Tudo isso tem acontecido até agora. A feliz coincidência pode continuar, mas ainda há sérios temores de que a alta dos combustíveis possa levar os EUA para a recessão. Uma série de fatores, entre eles as baixas reservas de petróleo e a queda do dólar, sugerem que ainda há margem para novas altas. Alguns analistas continuam a acreditar que o petróleo esteja destinado a quebrar o recorde, se medido em dólares atuais, de US$ 101 por barril. O recorde foi estabelecido em 1980. Sexta-feira em Nova York, o preço futuro de referência fechou em queda de 1,5%, para US$ 81,66, pouco mais de US$ 2 abaixo do pico histórico sem correção monetária.

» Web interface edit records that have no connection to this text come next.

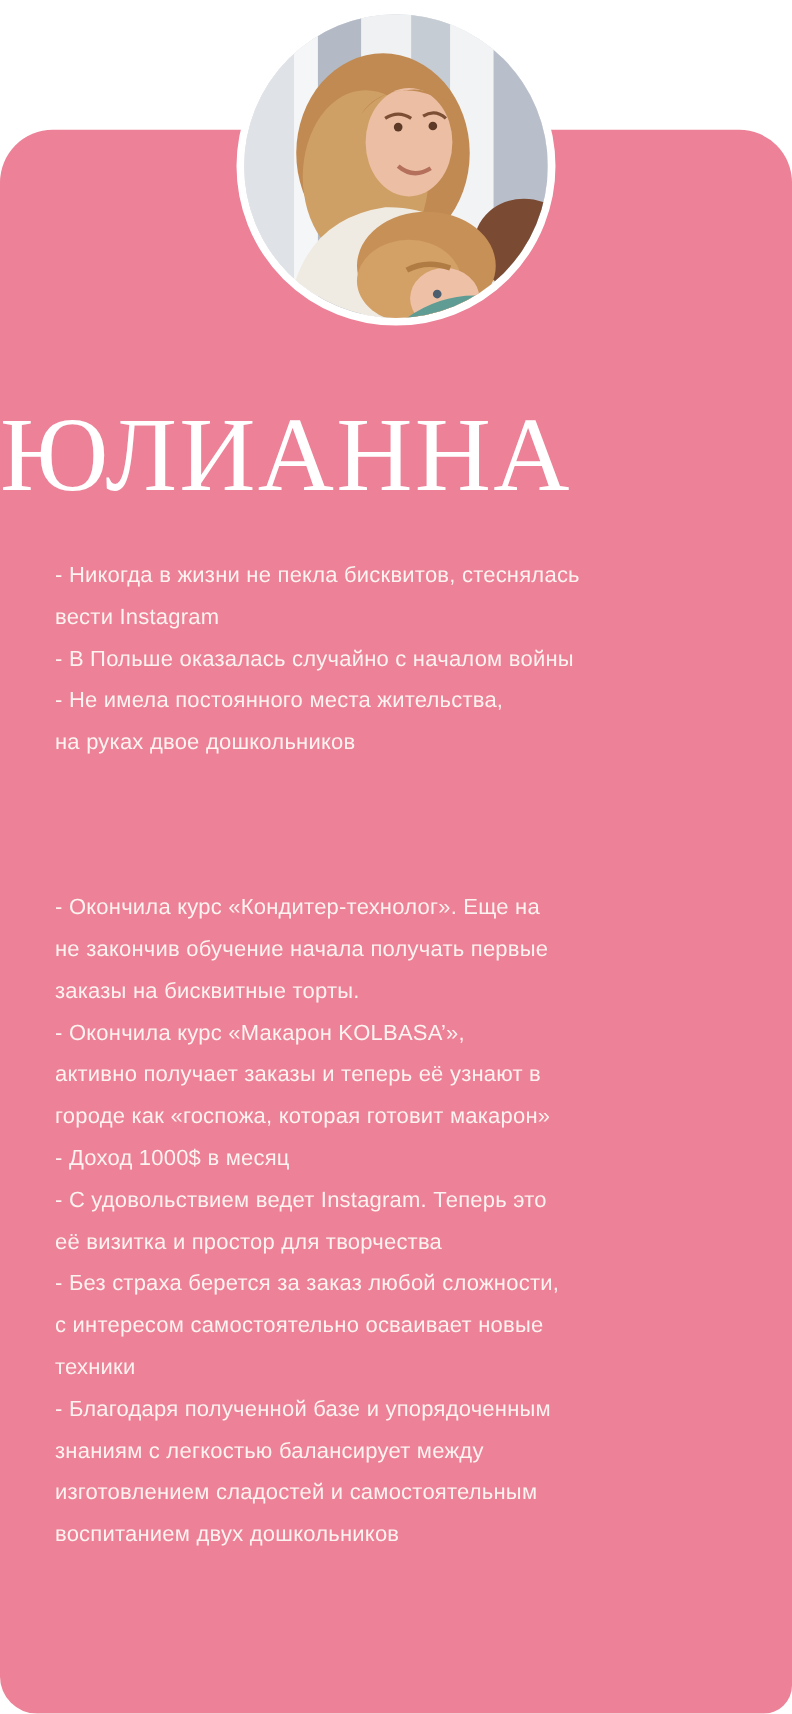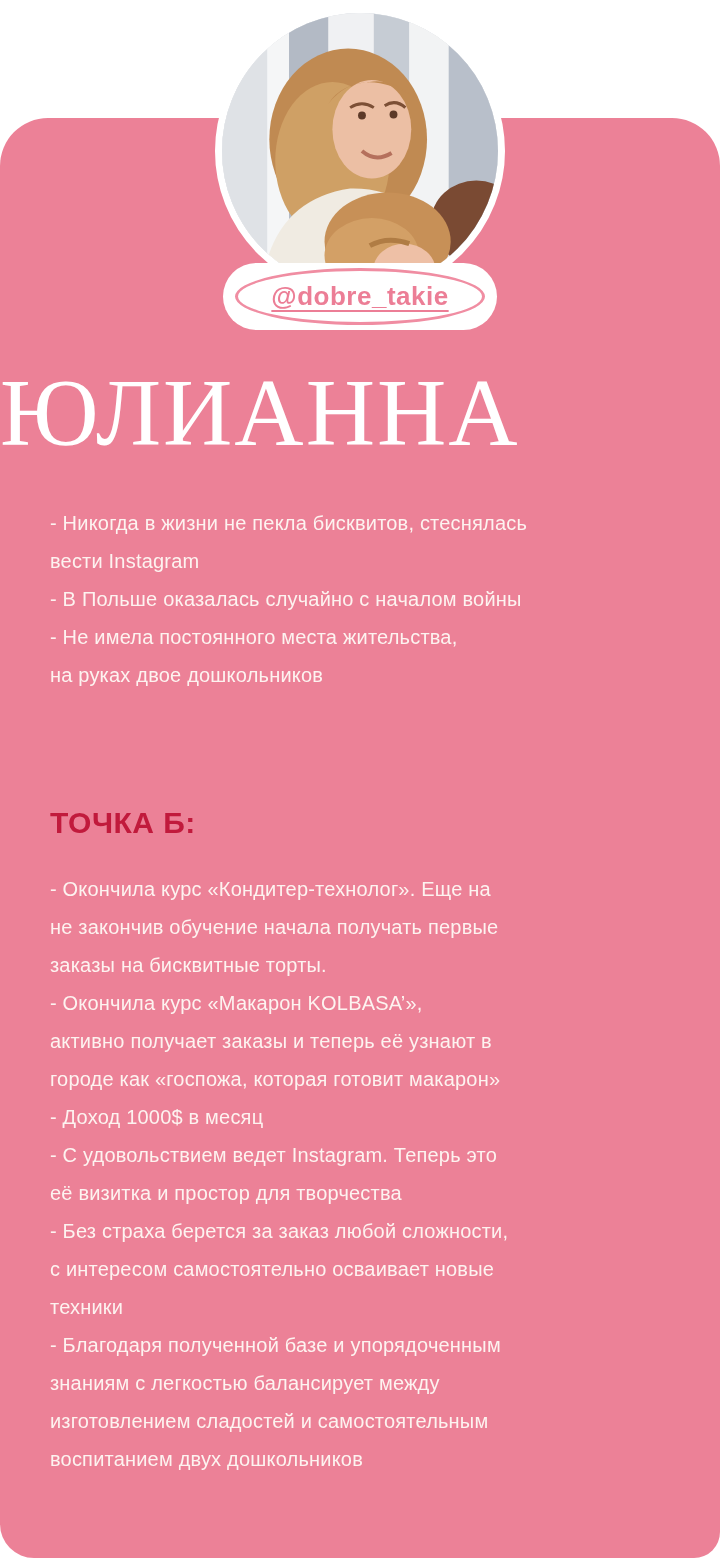--- a/index.html
+++ b/index.html
@@ -137,10 +137,6 @@
     </svg>
   </div>
 
-  <div class="badge">
-    <div class="badge-inner"></div>
-    <span class="badge-text">@dobre_takie</span>
-  </div>
 
   <h1 class="title">ЮЛИАННА</h1>
 

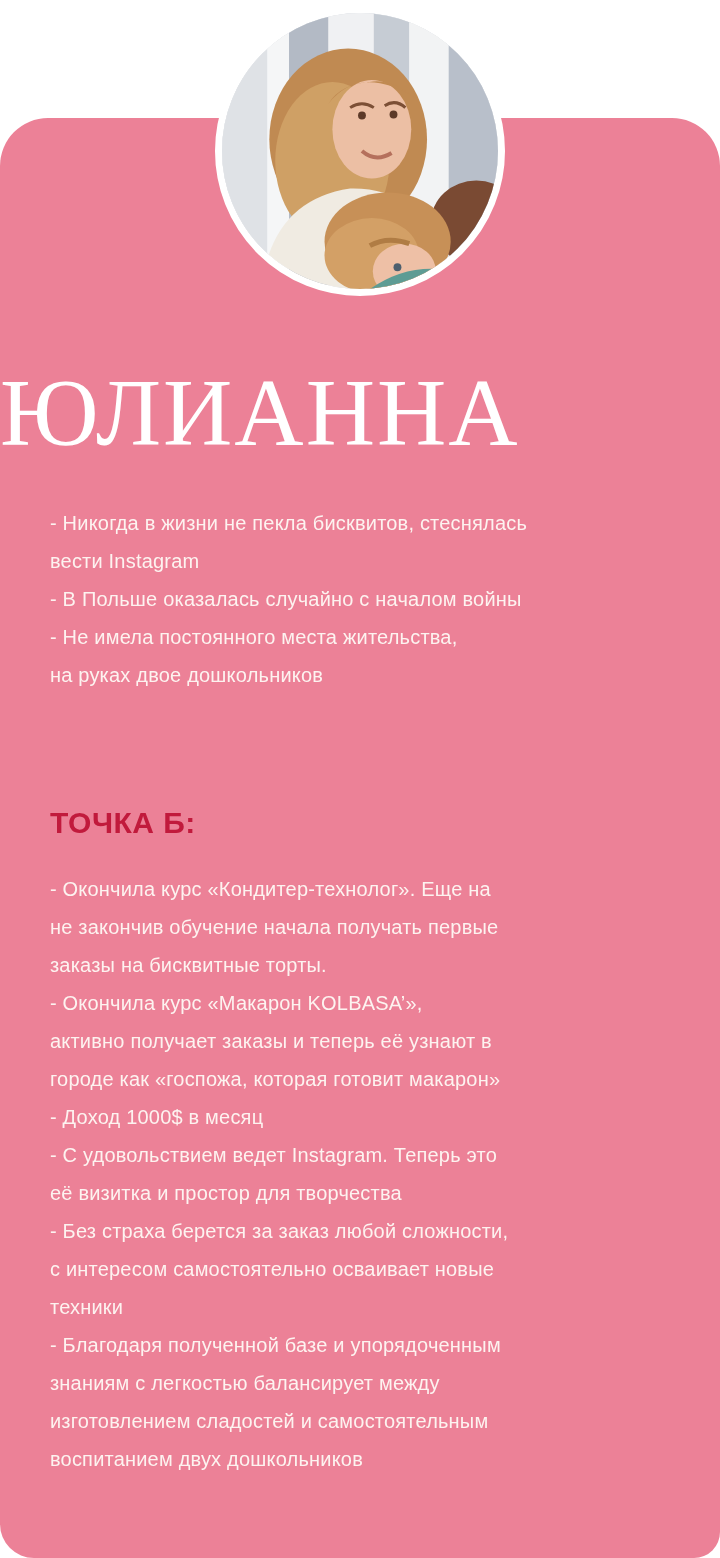--- a/index.html
+++ b/index.html
@@ -149,7 +149,6 @@
   </section>
 
   <section class="section section-b">
-    <h2>ТОЧКА Б:</h2>
     <p>- Окончила курс «Кондитер-технолог». Еще на
 не закончив обучение начала получать первые
 заказы на бисквитные торты.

O petróleo caro pode ter sérias conseqüências se doer no bolso dos consumidores - especialmente nos EUA, onde o enfraquecimento do mercado imobiliário já está prejudicando a economia. O consumo tem sido o principal motor do crescimento nos EUA nos últimos anos.

A Target foi uma das grandes varejistas americanas a cortar na semana passada suas previsões de vendas para este ano. Ela acha que o faturamento em setembro para lojas abertas há pelo menos um ano subiram só 1,5% a 2,5%, enquanto a expectativa anterior era de 4% a 6%. Apesar de toda preocupação, o mundo está hoje melhor equipado para digerir petróleo caro do que no fim dos anos 70, quando o então presidente Jimmy Carter estava instalando painéis solares e fogão à lenha na Casa Branca.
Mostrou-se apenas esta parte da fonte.